Rev. esp. enferm. dig. vol.99 no.5 Madrid may. 2007

 

CARTAS AL DIRECTOR

 

Leukemoid reaction in pseudomembranous colitis

Reación leucemoide en colitis pseudomebranosa

 


Palabras clave: Reacción leucemoide. Leucocitosis. Colitis pseudomembranosa. Clostridium difficile.

Key words: Leukemoid reaction. Leukocytosis. Pseudomembranous colitis. Clostridium difficile.


 

Dear Editor:

Neutrophilic leukocytosis above 50 x 109/l exclude leukemia, defines a leukemoid reaction (LR). It is associated with several diseases. Tumor-related LR is more common. We reported a case of pseudomembranous colitis related LR and the LR disappeared after well control.

 

Case report

A 70-year-old man, was admitted to our hospital due to pneumonia. During the admission, he received medical treatment. He was discharged one week later and regular took oral antibiotics. Three weeks later, he presented with abdominal pain and diarrhea off and on for several days. Physical examination showed no particular finding. Laboratory test results showed leukocytosis (69.8 x 103/uL) with a neutrophil predominant differential cell counts. Abdominal plain film showed ileus. Computed tomography showed marked dilatation edematous wall thickening of ascending colon and cecum (Fig. 1). Colonoscopy showed yellowish plaques in ascending and transverse colon (Fig. 2). Stool assay study proved presence of Clostridium difficile.

The leukocytosis resolved after treatment of metronidazole.

 

Discussion

The WBC count more than 50 x 109/l associated with a cause outside the bone marrow is termed as leukemoid reaction (LR) (1). The major causes of LR include severe infection, intoxications, malignancies, severe hemorrhage, or acute hemolysis (2).

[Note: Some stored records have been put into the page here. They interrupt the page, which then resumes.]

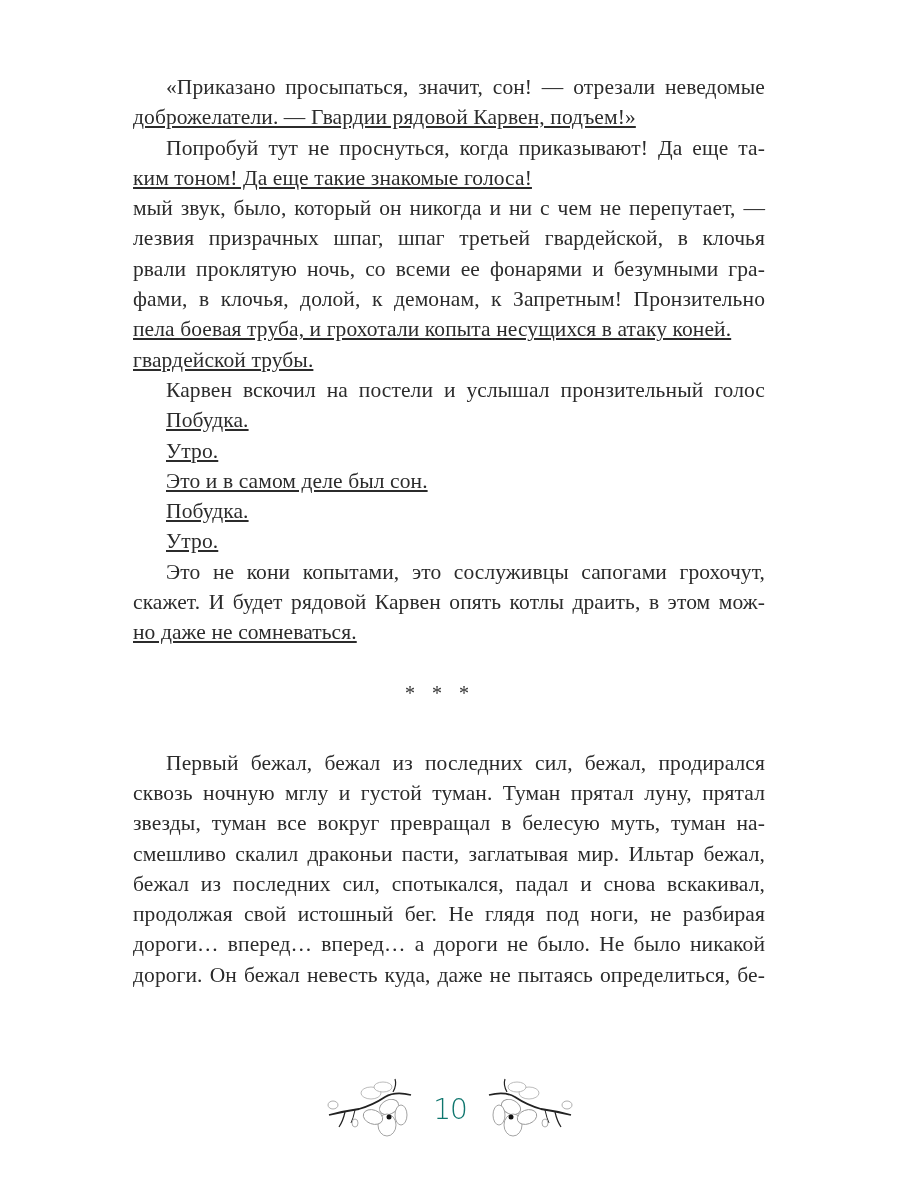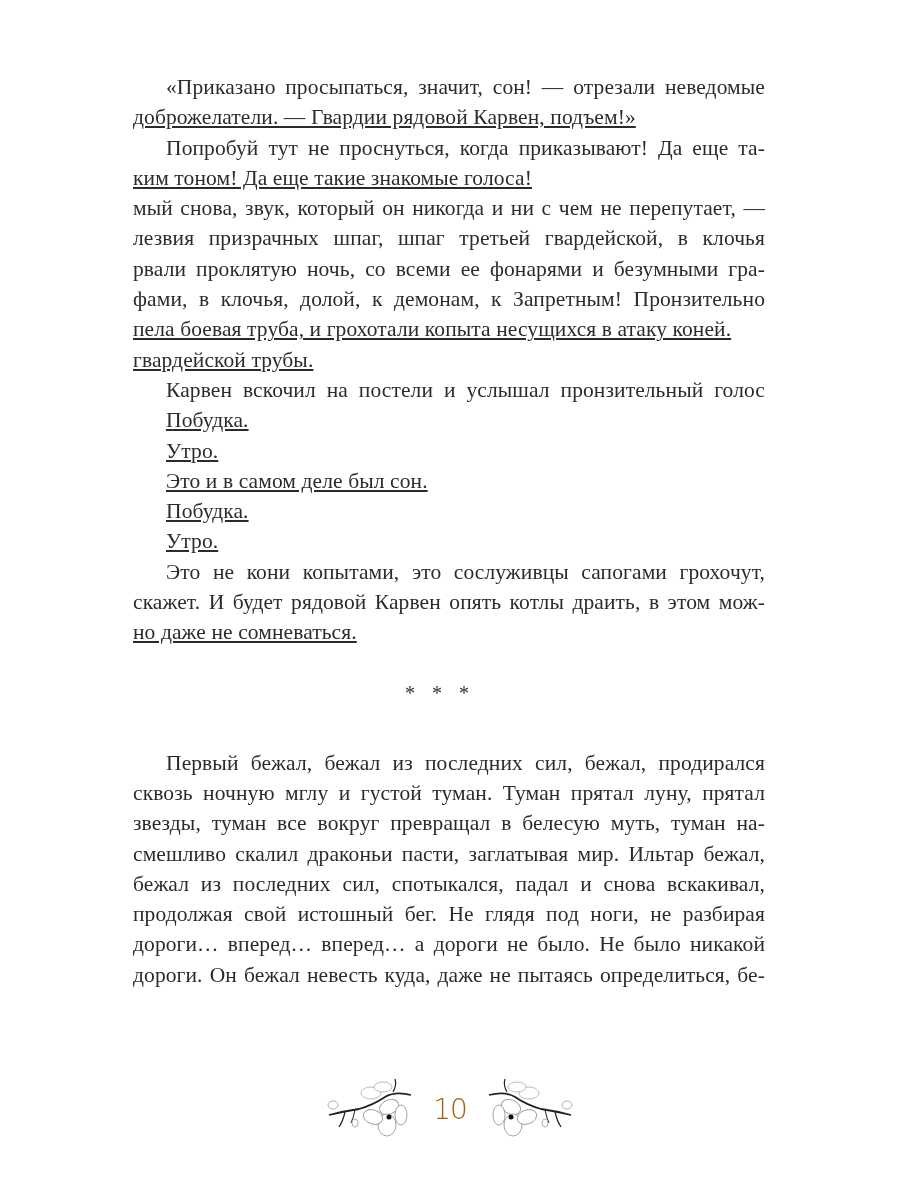--- a/index.html
+++ b/index.html
@@ -92,7 +92,7 @@
     <span class="line last">ким тоном! Да еще такие знакомые голоса!</span>
   </div>
   <div>
-    <span class="line">мый снова, звук, который он никогда и ни с чем не перепутает, —</span>
+    <span class="line">мый звук, было, который он никогда и ни с чем не перепутает, —</span>
     <span class="line">лезвия призрачных шпаг, шпаг третьей гвардейской, в клочья</span>
     <span class="line">рвали проклятую ночь, со всеми ее фонарями и безумными гра-</span>
     <span class="line">фами, в клочья, долой, к демонам, к Запретным! Пронзительно</span>

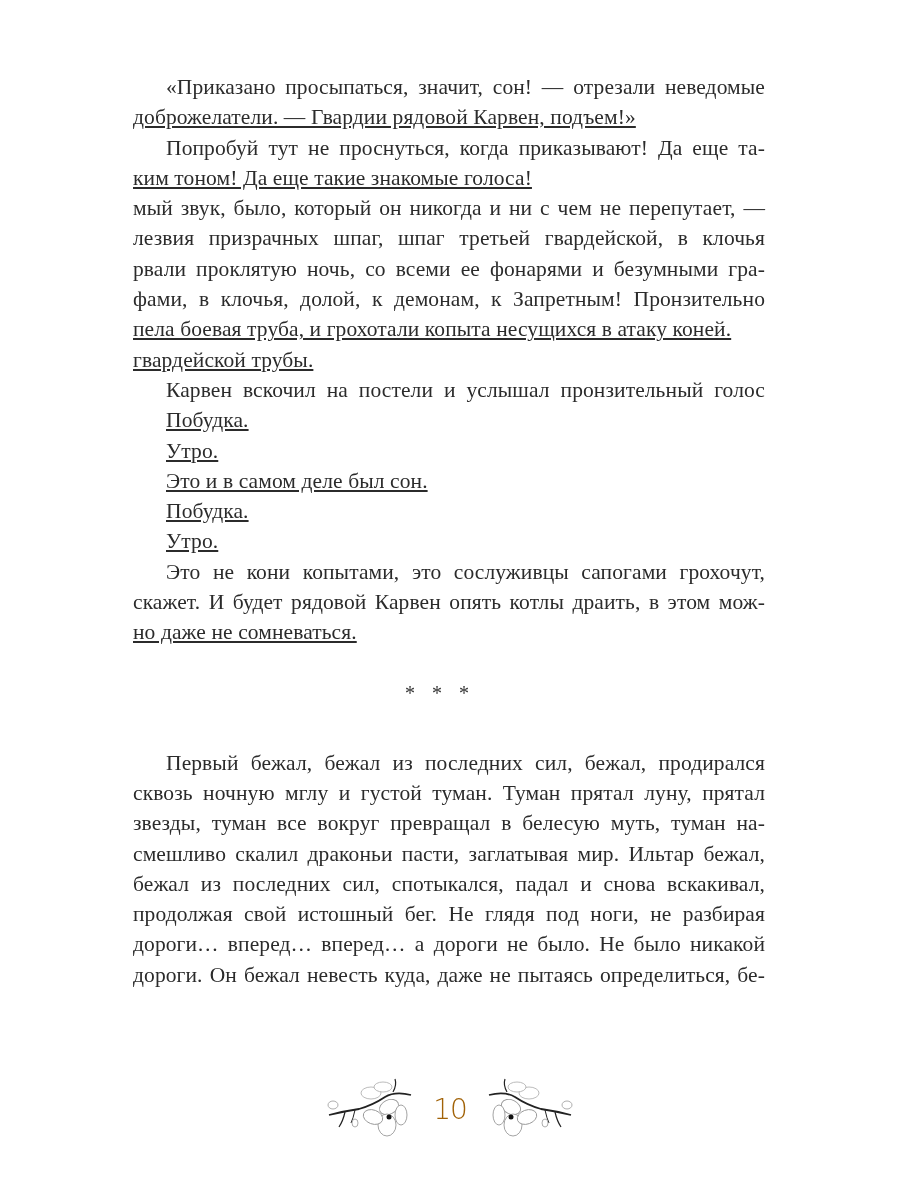--- a/index.html
+++ b/index.html
@@ -64,7 +64,7 @@
       width: 60px;
       text-align: center;
       font-size: 28px;
-      color: #a16207;
+      color: #0f766e;
       font-family: "DejaVu Sans", sans-serif;
       font-weight: 300;
       letter-spacing: -1px;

C. difficile infection typical causes fever, diarrhea, abdominal pain, or ileus (3). It has been associated with leukocytosis, 9% of hospitalized adults whose WBC exceeded 15 x 109/l (3,4). Marinella MA et al. also reported C. difficile is associated with LR (5). Patients with C. difficile colitis and a leukocyte count greater than 35 x 109/l have a poor prognosis. The mortality rate would be higher than patients who have C. difficile without a LR.

Our patient presented with progressive leukocytosis and colonoscopy proved pseudomembranous colitis. After well treatment, the WBC returned to normal range. Although Marinella et al. reported higher mortality in patients with C. difficile colitis; this case presented with good result after medical treatment. We think the LR will be appeared in patients with pseudomembranous colitis and disappeared after well control of infection.

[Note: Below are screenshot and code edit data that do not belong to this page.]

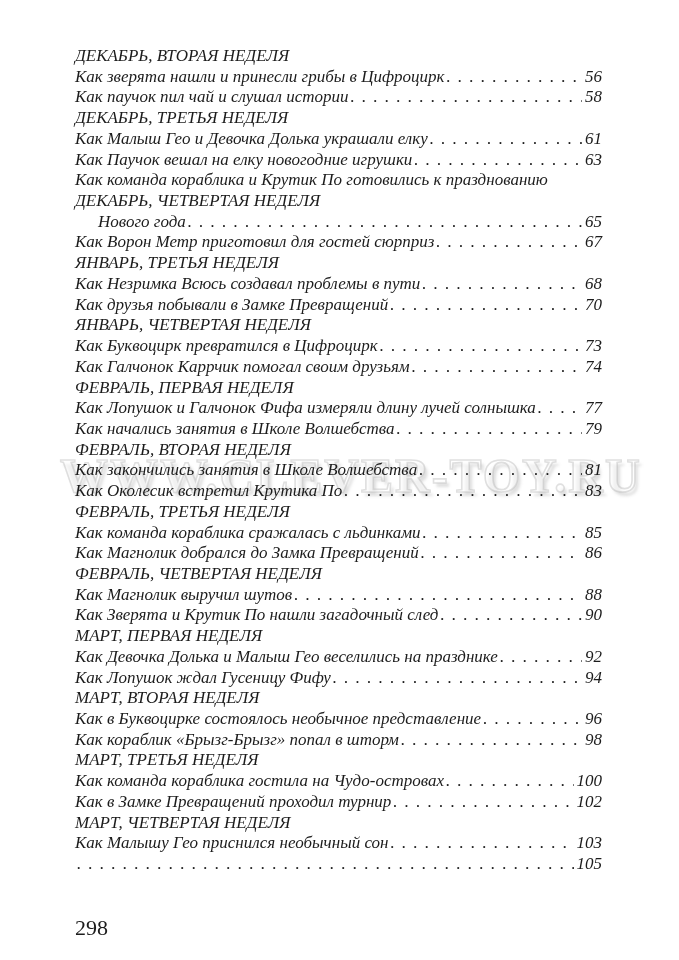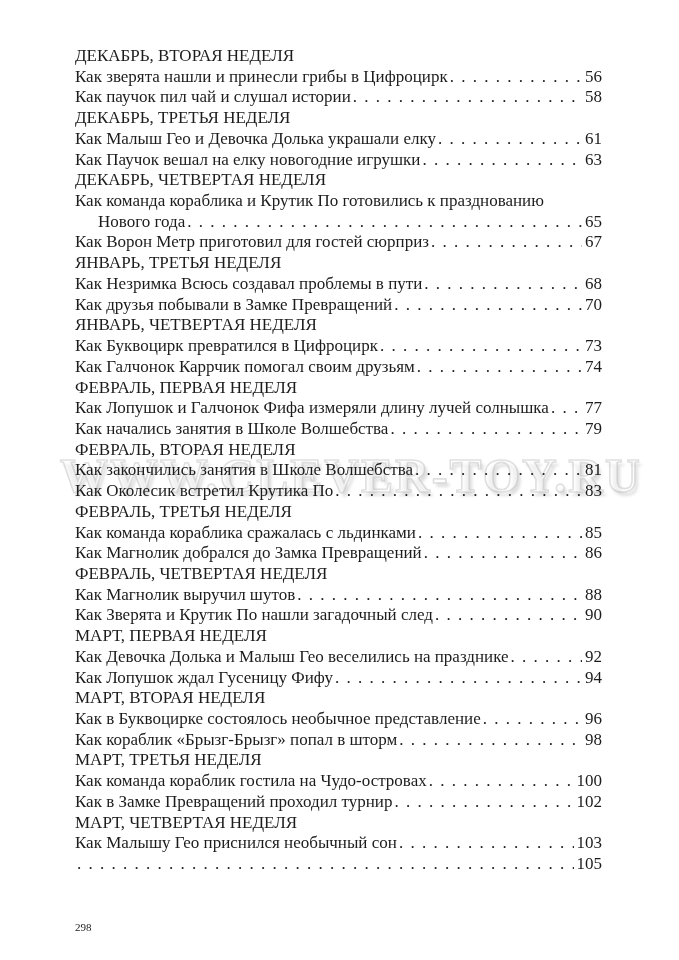--- a/index.html
+++ b/index.html
@@ -39,6 +39,7 @@
     top: 46px;
     width: 527px;
     z-index: 1;
+    font-style: italic;
   }
   .row {
     display: flex;

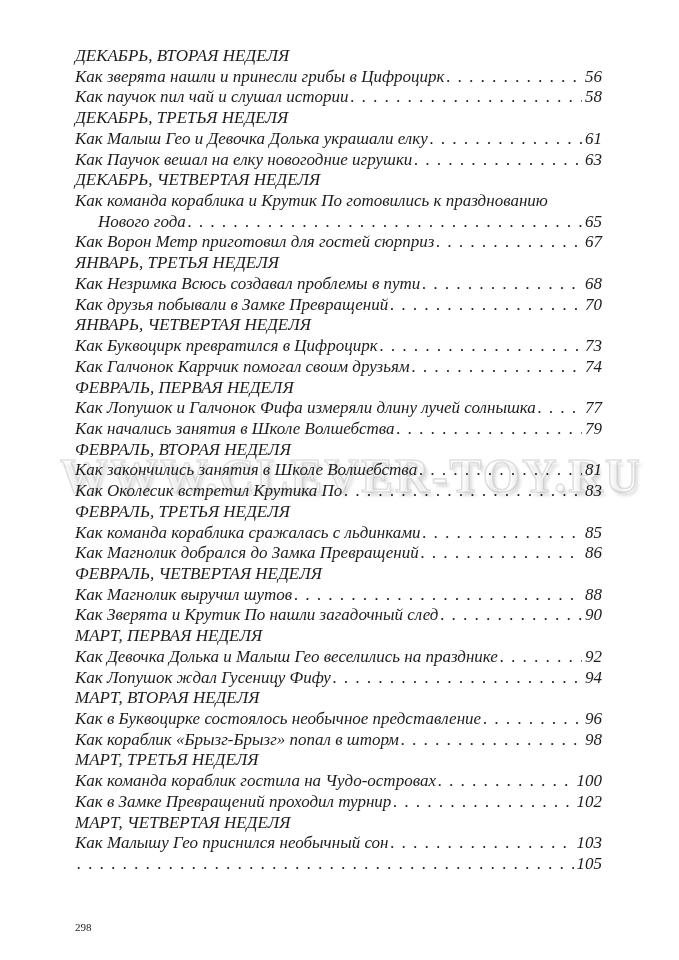--- a/index.html
+++ b/index.html
@@ -99,10 +99,10 @@
         <span class="leader"></span>
         <span class="pagenum">63</span>
       </div>
+      <div class="row entry">
+        <span class="title">Как команда кораблика и Крутик По готовились к празднованию</span>
+      </div>
       <div class="row heading">ДЕКАБРЬ, ЧЕТВЕРТАЯ НЕДЕЛЯ</div>
-      <div class="row entry">
-        <span class="title">Как команда кораблика и Крутик По готовились к празднованию</span>
-      </div>
       <div class="row entry">
         <span class="title indent">Нового года</span>
         <span class="leader"></span>

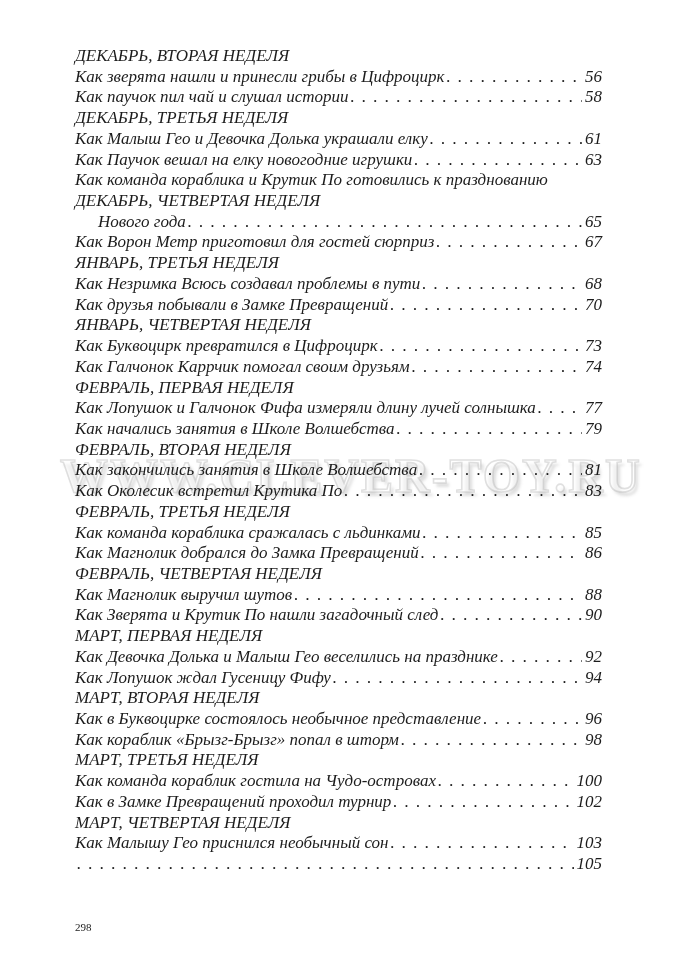--- a/index.html
+++ b/index.html
@@ -203,7 +203,7 @@
       </div>
       <div class="row heading">МАРТ, ТРЕТЬЯ НЕДЕЛЯ</div>
       <div class="row entry">
-        <span class="title">Как команда кораблик гостила на Чудо-островах</span>
+        <span class="title">Как команда кораблика гостила на Чудо-островах</span>
         <span class="leader"></span>
         <span class="pagenum">100</span>
       </div>

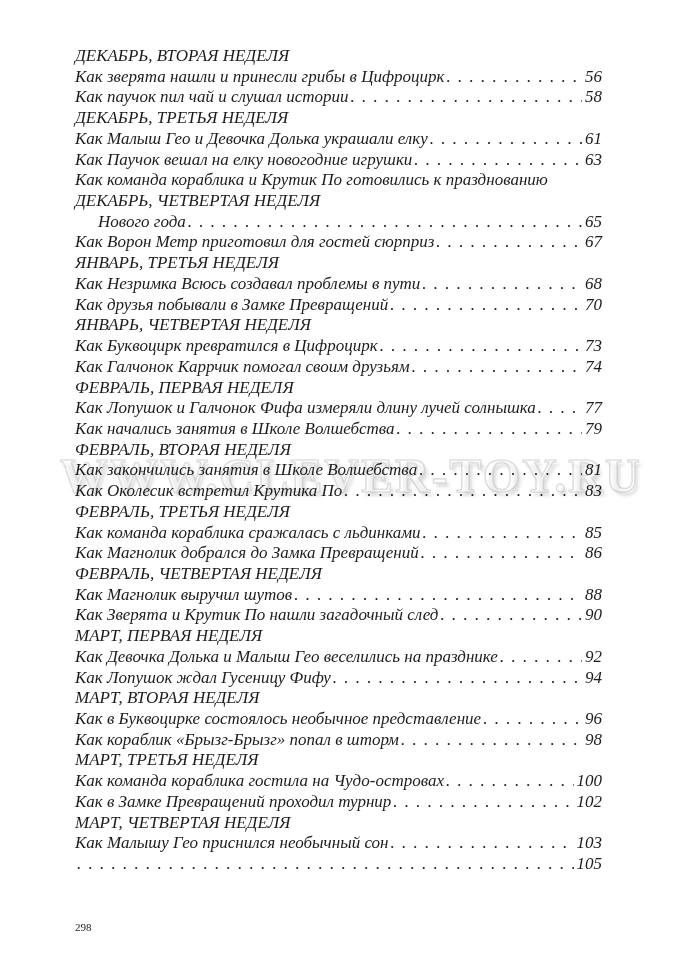--- a/index.html
+++ b/index.html
@@ -66,7 +66,7 @@
     left: 75px;
     top: 917px;
     z-index: 1;
-    font-size: 11px;
+    font-size: 22px;
     line-height: 21px;
   }
 </style>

Funding acknowledgement: Civilian Administration Division of Tri-Service General Hospital, National Defense Medical Center

 

Lin CH, Chou MH1, Liu CT2, Tsai YC3, Chuang CH and Yu JC

Division of General Surgery. Department of Surgery. Tri-Service General Hospital.
National Defense Medical Center. Taipei. 1Department of Speech Communication.
Shih Hsin University. Taipei. 2Department of Surgery. Yee-Zen General Hospital. Taoyuan. 
3
Department of Surgery. Chung-Shan Memorial Hospital. Taipei, Taiwan.

 

References

1. Nimieri HS, Makoni SN, Madziwa FH, Nemiary DS. Leukemoid reaction response to chemotherapy and radiotherapy in a patient with cervical carcinoma. Ann Hematol 2003; 82: 316-7.

2. Sakka V, Tsiodras S, Giamarellos-Bourboulis EJ, Giamarellou H. An update on the etiology and diagnostic evaluation of a leukemoid reaction. Eur J Intern Med 2006; 17: 394-8.

3. Wanahita A, Goldsmith EA, Marino BJ, Musher DM. Clostridium difficile infection in patients with unexplained leukocytosis. Am J Med 2003; 115: 543-6.

4. Wanahita A, Goldsmith E, Musher D. Leukocytosis is a tertiary care hospital with particular attention to the role of infection caused by Clostridium difficile. Clin Infect Dis 2002; 34: 1585-92.

5. Marinella MA, Burdette SD, Bedimo R, Markert RJ. Leukemoid reactions complicating colitis due to Clostridium difficile. South Med J 2004; 97: 959-63.